[Structured diff data]
:::

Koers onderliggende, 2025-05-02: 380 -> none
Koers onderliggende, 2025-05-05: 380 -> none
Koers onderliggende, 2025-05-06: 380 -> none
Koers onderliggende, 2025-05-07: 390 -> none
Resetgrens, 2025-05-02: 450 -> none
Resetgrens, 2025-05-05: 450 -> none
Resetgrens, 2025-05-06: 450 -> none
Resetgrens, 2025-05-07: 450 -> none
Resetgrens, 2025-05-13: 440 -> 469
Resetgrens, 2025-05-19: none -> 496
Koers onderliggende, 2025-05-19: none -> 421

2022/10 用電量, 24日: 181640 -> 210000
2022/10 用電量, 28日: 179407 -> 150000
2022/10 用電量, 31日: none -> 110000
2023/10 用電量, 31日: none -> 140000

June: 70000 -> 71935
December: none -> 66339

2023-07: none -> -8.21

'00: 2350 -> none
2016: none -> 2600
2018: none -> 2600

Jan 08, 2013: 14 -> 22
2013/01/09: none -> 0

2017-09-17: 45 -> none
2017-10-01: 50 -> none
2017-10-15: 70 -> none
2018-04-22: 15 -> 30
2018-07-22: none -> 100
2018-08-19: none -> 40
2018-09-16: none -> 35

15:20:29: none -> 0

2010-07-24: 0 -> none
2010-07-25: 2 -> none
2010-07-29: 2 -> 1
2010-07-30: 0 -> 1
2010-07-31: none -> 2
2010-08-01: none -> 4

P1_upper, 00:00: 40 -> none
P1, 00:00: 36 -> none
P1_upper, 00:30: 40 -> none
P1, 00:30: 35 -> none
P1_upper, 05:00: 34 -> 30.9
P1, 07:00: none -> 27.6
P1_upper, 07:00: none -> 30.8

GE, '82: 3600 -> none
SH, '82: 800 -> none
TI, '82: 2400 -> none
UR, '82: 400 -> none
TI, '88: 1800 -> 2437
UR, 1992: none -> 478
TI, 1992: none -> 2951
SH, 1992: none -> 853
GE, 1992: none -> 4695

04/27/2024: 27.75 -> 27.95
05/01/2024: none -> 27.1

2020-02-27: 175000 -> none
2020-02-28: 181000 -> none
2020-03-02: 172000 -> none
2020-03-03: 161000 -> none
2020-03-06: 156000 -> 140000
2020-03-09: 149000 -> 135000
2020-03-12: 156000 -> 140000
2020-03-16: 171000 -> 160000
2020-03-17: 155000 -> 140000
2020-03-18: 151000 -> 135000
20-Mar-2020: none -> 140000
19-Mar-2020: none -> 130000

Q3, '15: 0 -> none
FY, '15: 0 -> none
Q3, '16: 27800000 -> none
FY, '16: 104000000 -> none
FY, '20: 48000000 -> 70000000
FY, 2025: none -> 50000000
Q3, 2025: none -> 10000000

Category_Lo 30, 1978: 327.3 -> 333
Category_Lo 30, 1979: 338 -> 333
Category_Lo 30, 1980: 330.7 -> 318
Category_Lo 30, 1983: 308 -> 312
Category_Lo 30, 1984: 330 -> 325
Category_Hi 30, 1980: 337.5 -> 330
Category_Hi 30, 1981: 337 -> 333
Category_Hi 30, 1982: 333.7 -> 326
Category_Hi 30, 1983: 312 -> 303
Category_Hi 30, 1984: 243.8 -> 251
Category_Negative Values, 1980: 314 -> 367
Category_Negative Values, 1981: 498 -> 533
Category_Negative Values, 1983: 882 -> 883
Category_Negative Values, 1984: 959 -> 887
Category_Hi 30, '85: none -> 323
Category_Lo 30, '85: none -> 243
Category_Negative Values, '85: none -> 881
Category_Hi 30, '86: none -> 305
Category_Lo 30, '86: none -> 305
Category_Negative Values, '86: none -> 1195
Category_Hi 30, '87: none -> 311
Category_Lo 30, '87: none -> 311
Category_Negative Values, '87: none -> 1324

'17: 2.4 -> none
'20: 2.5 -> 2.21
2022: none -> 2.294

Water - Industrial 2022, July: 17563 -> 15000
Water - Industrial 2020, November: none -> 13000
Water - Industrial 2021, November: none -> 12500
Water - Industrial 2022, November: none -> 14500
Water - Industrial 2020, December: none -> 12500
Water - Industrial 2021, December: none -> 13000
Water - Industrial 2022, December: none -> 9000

:::

### TASK OBJECTIVE
Keeping every character as it is, restate the lines above that run from the line with "Category_Lo 30, 1983: 308 -> 312" through the line with "Category_Hi 30, '86: none -> 305", both included, and nothing else.

### RESPONSE AREA
Category_Lo 30, 1983: 308 -> 312
Category_Lo 30, 1984: 330 -> 325
Category_Hi 30, 1980: 337.5 -> 330
Category_Hi 30, 1981: 337 -> 333
Category_Hi 30, 1982: 333.7 -> 326
Category_Hi 30, 1983: 312 -> 303
Category_Hi 30, 1984: 243.8 -> 251
Category_Negative Values, 1980: 314 -> 367
Category_Negative Values, 1981: 498 -> 533
Category_Negative Values, 1983: 882 -> 883
Category_Negative Values, 1984: 959 -> 887
Category_Hi 30, '85: none -> 323
Category_Lo 30, '85: none -> 243
Category_Negative Values, '85: none -> 881
Category_Hi 30, '86: none -> 305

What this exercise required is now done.